ES: When you describe the market as being less efficient, how do you see that, how do you experience that as a money manager - what’s changed - what’s different - what’s not as good?
JT: I think there are ‘group moves.’ Last year there were may small cap utilities trading at P/Es of 20x, and over 20x, and they’re never going to grow more than a couple percent a year, they’re sole attraction is the yield.
If you’re going to pay a high multiple, you might as well get some growth and buy Google.
ES: Is there less price discovery, or is it harder?
JT: I think there is less price discovery, or there is more ‘group’ price discovery, factor price discovery, but people don’t know what’s behind the factors, which makes it more, and less, efficient.
ES: I heard passive vehicles described as a problem specific to small and mid cap stocks, and it kind of goes like this:
The small cap or mid cap stocks that aren’t part of large passive vehicles, increasingly become orphaned, by moves in the market, and they never catch up - that under-performance becomes chronic. Have you seen that, do you experience that with your stocks?
JT: Yes, or if people sack their active manager, and move to passive, the net effect is that they buy everything on balance, that the active manager didn’t own, and so those stocks outperform, which can be frustrating, when loss making companies of all types were companies where we thought managers were sub-par, outperform.
ES: Given what you’ve said, all the same, should Fidelity have arrived to the ETF party a bit earlier?
JT: Yeah, I think we probably should have embraced indexing a bit earlier.
ES: Why do you think the firm was reluctant?
JT: Because we have such a great heritage in active management. Because we had fund managers like Peter Lynch or Will Danoff, who …
ES: Or yourself …
JT: Thanks, uh … who’ve done very well.
ES: You don’t love ‘bots,’ but would you consider, if someone asked, designing a low priced stock ETF?
JT: I’d be interested in an Artificial Intelligence project, but I’m not so interested in an ETF … I don’t think a formula driven approach would add value, but if you had an artificial intelligence way of telling me about management, and telling me about business resilience, that would be fascinating.
ES: Are you experimenting with it yet?
JT: There’s a small project on AI at Fidelity, but there’s nothing to report there.
ES: Now, when you say small, is it something that you’d like to see bigger, and you’d like to become part of if possible.
JT: We’ll see what the future brings.
ES: Are you employing technology to get better results in what you do in any other way?
JT: Not in any way that I can talk about.
ES: Let me ask you about fees. I checked, and the expense ratio on your fund is 0.88%. How does that compare to where it used to be say 5 or 10 years ago, or 15 years ago?
JT: The expense ratio includes a performance fee, the fee will go up when the fund outperforms and it will go down when it under-performs, so fluctuations will depend upon how the fund is performing.
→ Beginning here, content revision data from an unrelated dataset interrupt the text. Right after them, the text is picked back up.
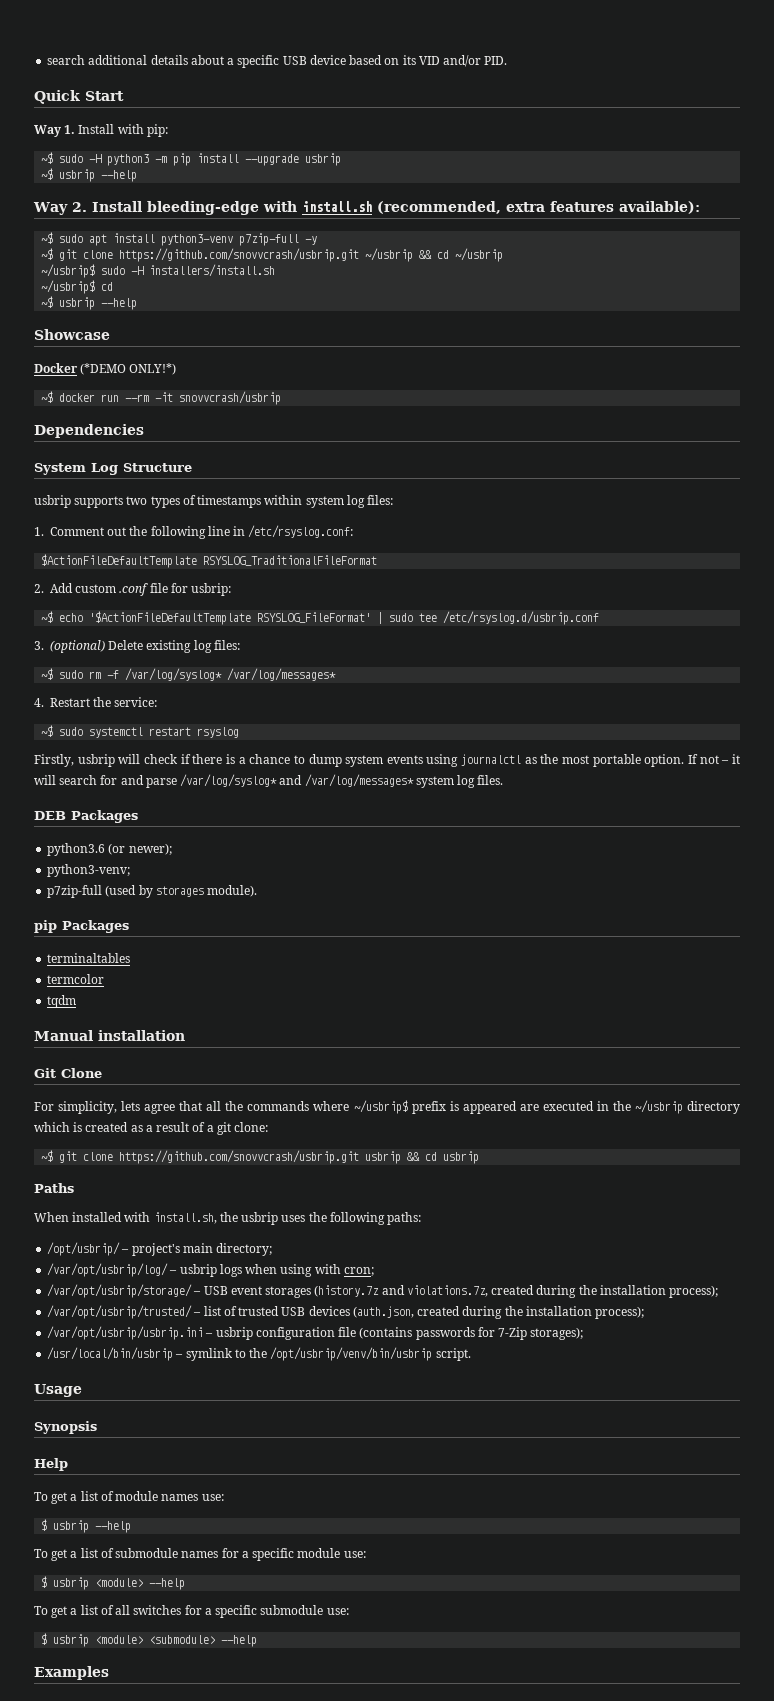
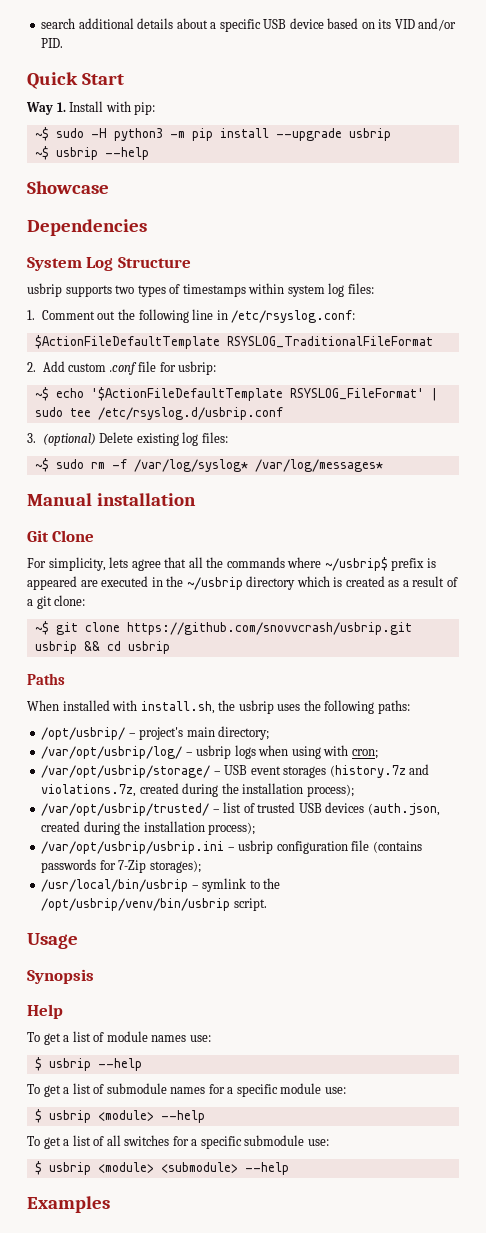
[33,201,700,215] [41,232,318,246] [41,248,504,262] [41,264,276,278] [41,280,114,294] [41,296,138,310] [34,329,110,340] [34,363,177,375] [41,391,282,405] Way 2. Install bleeding-edge with install.sh (recommended, extra features available): // ~$ sudo apt install python3-venv p7zip-full -y // ~$ git clone https://github.com/snovvcrash/usbrip.git ~/usbrip && cd ~/usbrip // ~/usbrip$ sudo -H installers/install.sh // ~/usbrip$ cd // ~$ usbrip --help // Showcase // Docker (*DEMO ONLY!*) // ~$ docker run --rm -it snovvcrash/usbrip -> [27,181,109,194] Showcase
[34,697,158,707] [41,725,240,738] [34,754,741,767] [34,774,504,788] [34,810,138,823] [47,843,172,856] [47,864,131,877] [47,885,258,898] [34,920,129,933] [47,953,131,963] [47,974,105,984] [47,995,77,1008] // 4. Restart the service: // ~$ sudo systemctl restart rsyslog // Firstly, usbrip will check if there is a chance to dump system events using journalctl as the most portable option. If not – it will search for and parse /var/log/syslog* and /var/log/messages* system log files. // DEB Packages // python3.6 (or newer); // python3-venv; // p7zip-full (used by storages module). // pip Packages // terminaltables // termcolor // tqdm -> (383, 465) none

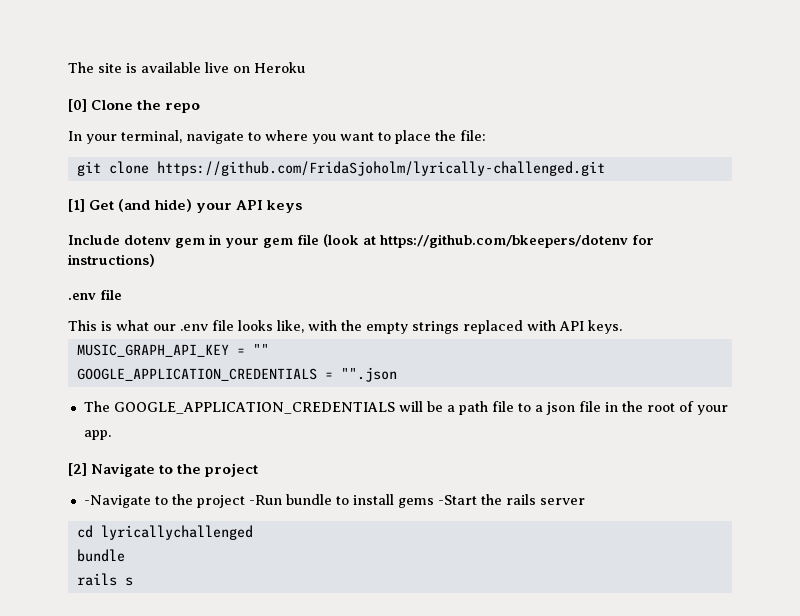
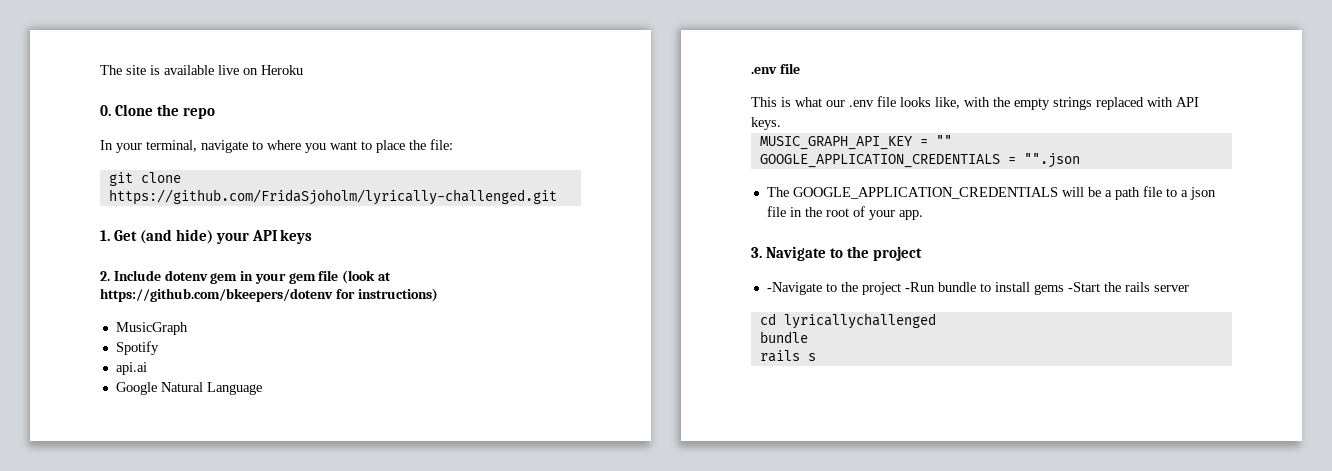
[68,99,87,112] [0] -> [100,105,111,116] 0.
[68,199,85,212] [1] -> [100,230,110,241] 1.
(303, 206) none -> [100,271,110,281] 2.
(155, 260) none -> [115,322,188,335] [115,341,159,355] [115,362,147,375] [115,382,262,395] // MusicGraph // Spotify // api.ai // Google Natural Language
[68,463,87,476] [2] -> [751,247,762,258] 3.

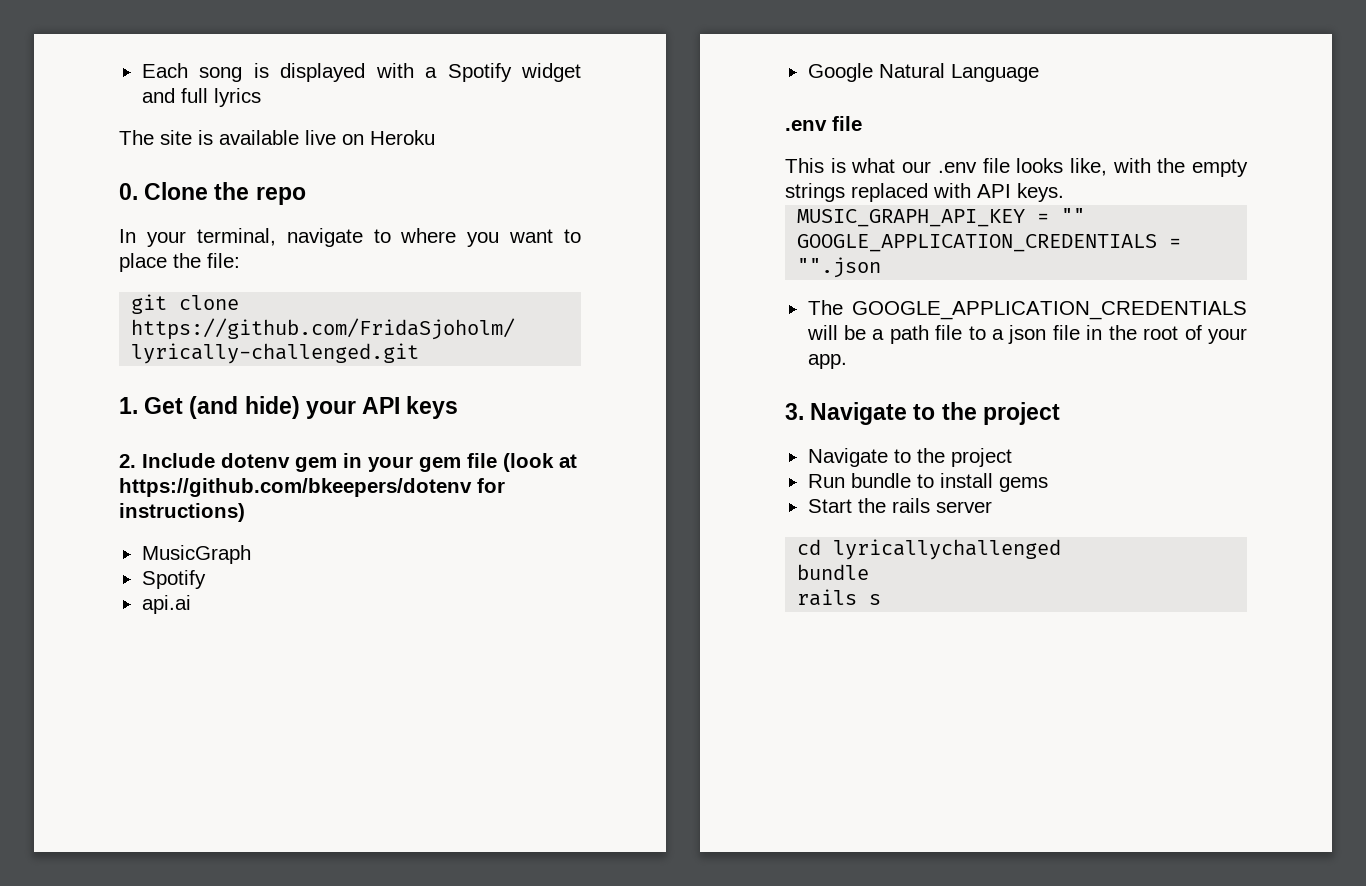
(100, 70) none -> [141,63,581,82] [141,88,261,107] Each song is displayed with a Spotify widget and full lyrics //
[766,282,935,295] -Navigate to the project -Run -> [807,448,1012,467] [807,474,845,488] Navigate to the project // Run
[1067,282,1100,292] -Start -> [807,499,852,513] // Start

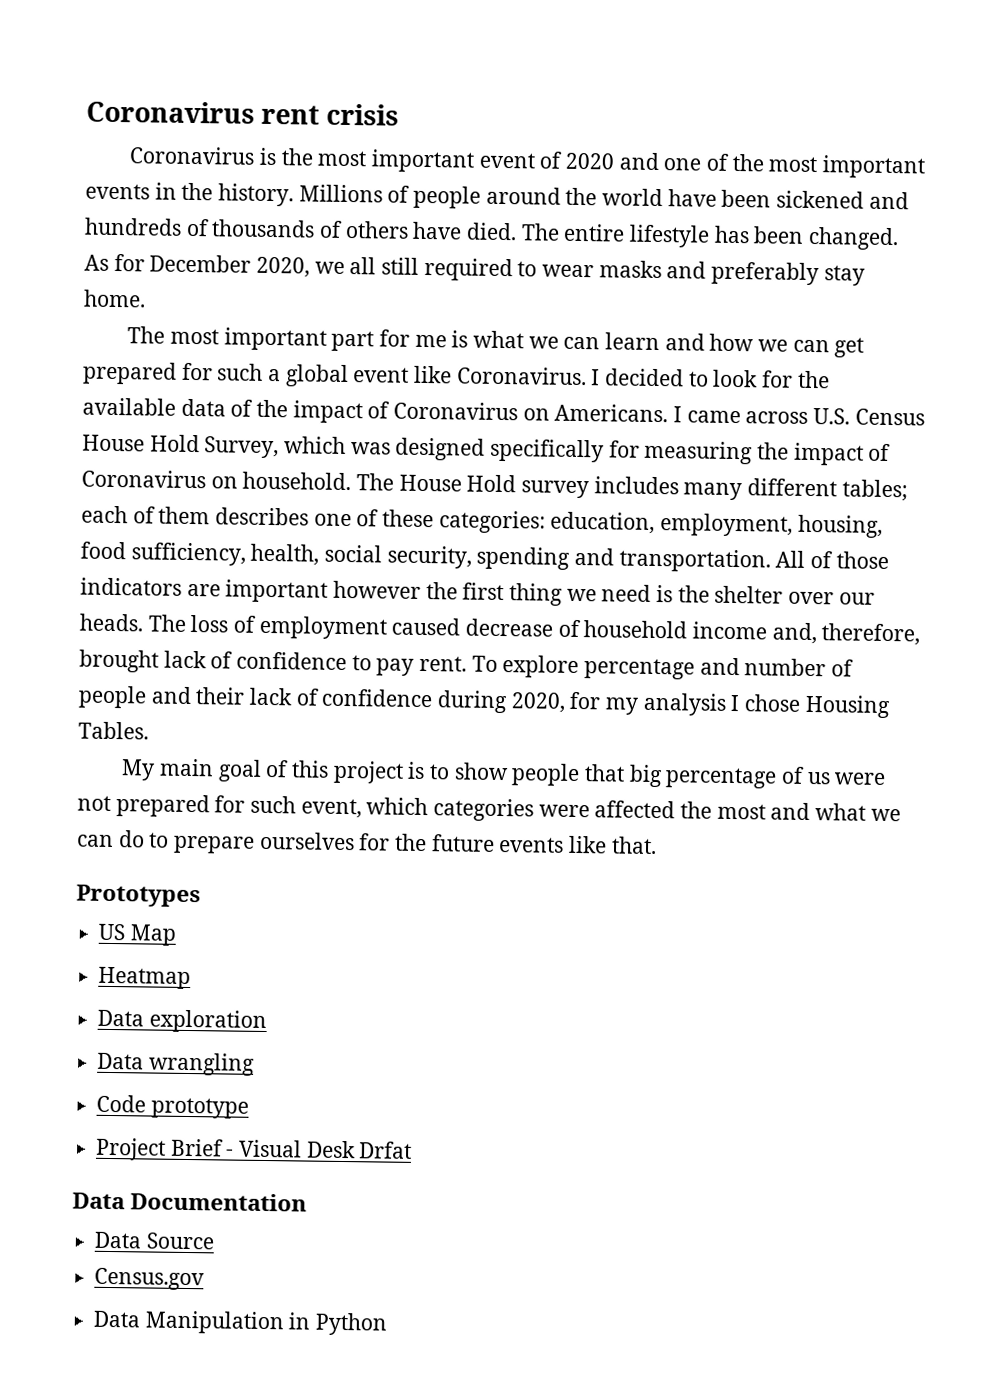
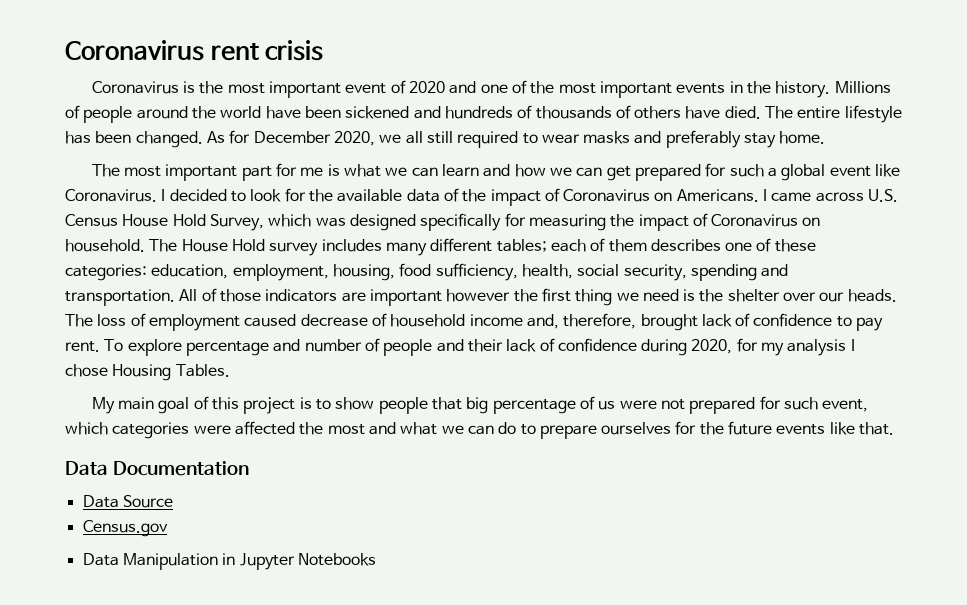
[76,884,201,908] [98,923,176,946] [98,966,192,990] [97,1009,267,1034] [97,1052,255,1076] [96,1094,249,1119] [95,1137,413,1161] // Prototypes // US Map // Heatmap // Data exploration // Data wrangling // Code prototype // Project Brief - Visual Desk Drfat -> (895, 428) none
[315,1312,388,1336] Python -> [239,553,376,570] Jupyter Notebooks

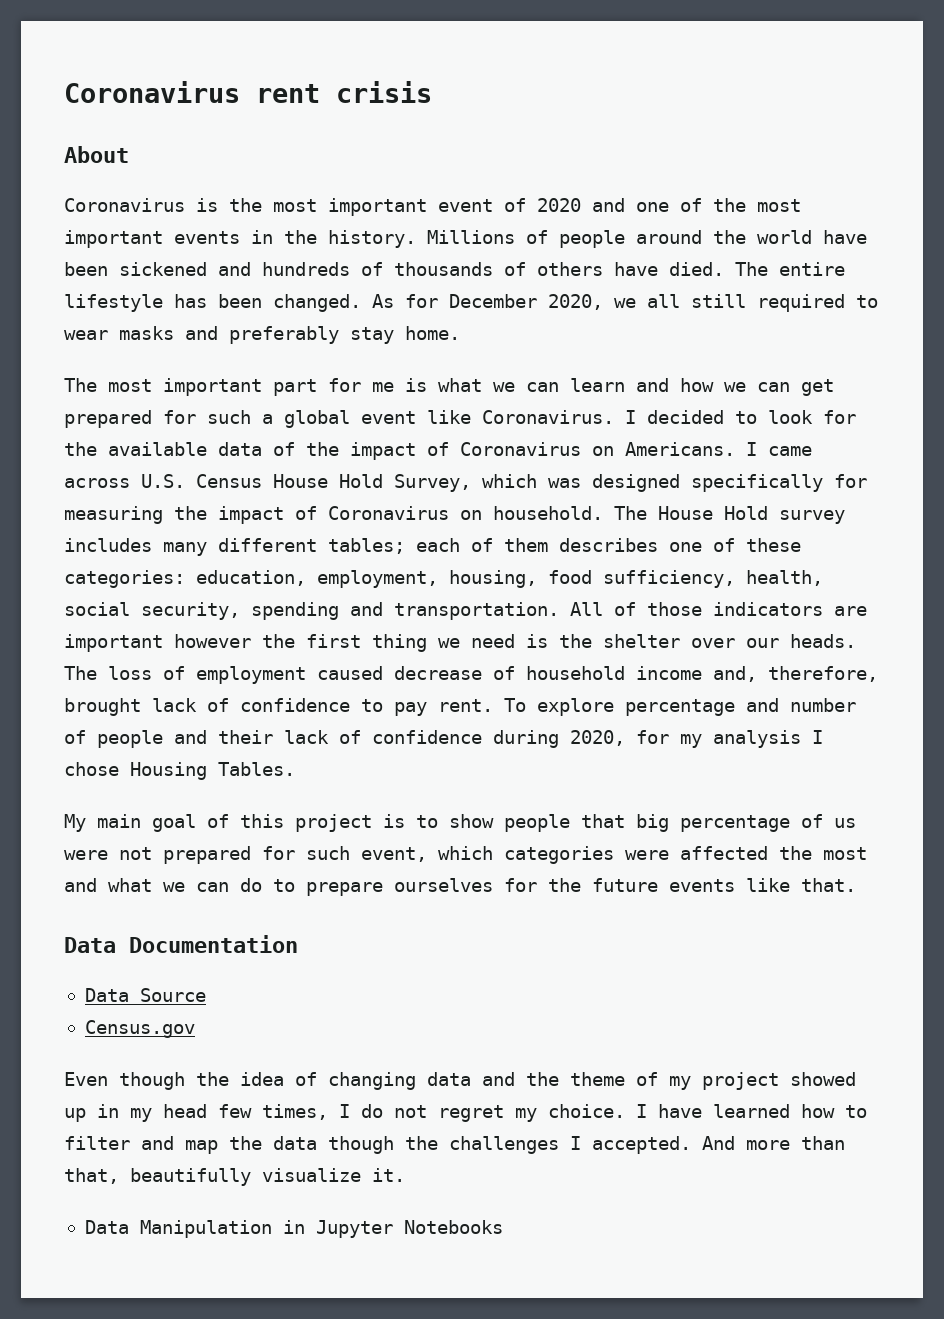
(324, 50) none -> [64,146,129,163] // About
(168, 528) none -> [64,1072,856,1090] [64,1104,867,1122] [64,1136,845,1154] [64,1168,405,1186] // Even though the idea of changing data and the theme of my project showed up in my head few times, I do not regret my choice. I have learned how to filter and map the data though the challenges I accepted. And more than that, beautifully visualize it.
ES: Let’s take out the performance fee …
JT: It’s been relatively stable.
ES: Where do you see it in 5 years?
JT: Probably lower, since clients are moving to lower fee funds.
ES: Do you feel pressure to cut costs?
JT: Yeah, I think you always have to be efficient.
ES: How do you experience it and how do you respond?
JT: That’s more in other parts of Fidelity; making the analysts work harder, making the portfolio managers work harder.
ES: And do you feel the redemptions in your fund are more the result of fees, performance, or shift to passives, or perhaps something else?
JT: Probably a bit of all of them, but a great deal of them is the shift to passive, especially among institutional and corporate clients.
ES: Fidelity has always been big on internal research, but you’re a consumer of Wall Street research the way most active managers are. How would you describe the quality of Wall Street research today?
JT: Yes, yes. It’s been a tough way to make a living. The number of research boutiques has gone down - the number of companies to follow has gone down, so …
ES: It’s always been hard to get small cap research to begin with …
JT: Although, there are a number of small cap boutiques and I find them very helpful.
ES: There’s a transformation in the research business underway in Europe, thanks to this new directive called MiFid II. Do you think its going to come here, and what impact is it going to have on the kind of research you consume?
JT: The question is whether Fidelity can replicate the research internally for a lower cost, whatever makes us consider, what’s the lowest cost way of providing it?
ES: Can you do it?
JT: There’s no decisions. It’s above my pay grade actually.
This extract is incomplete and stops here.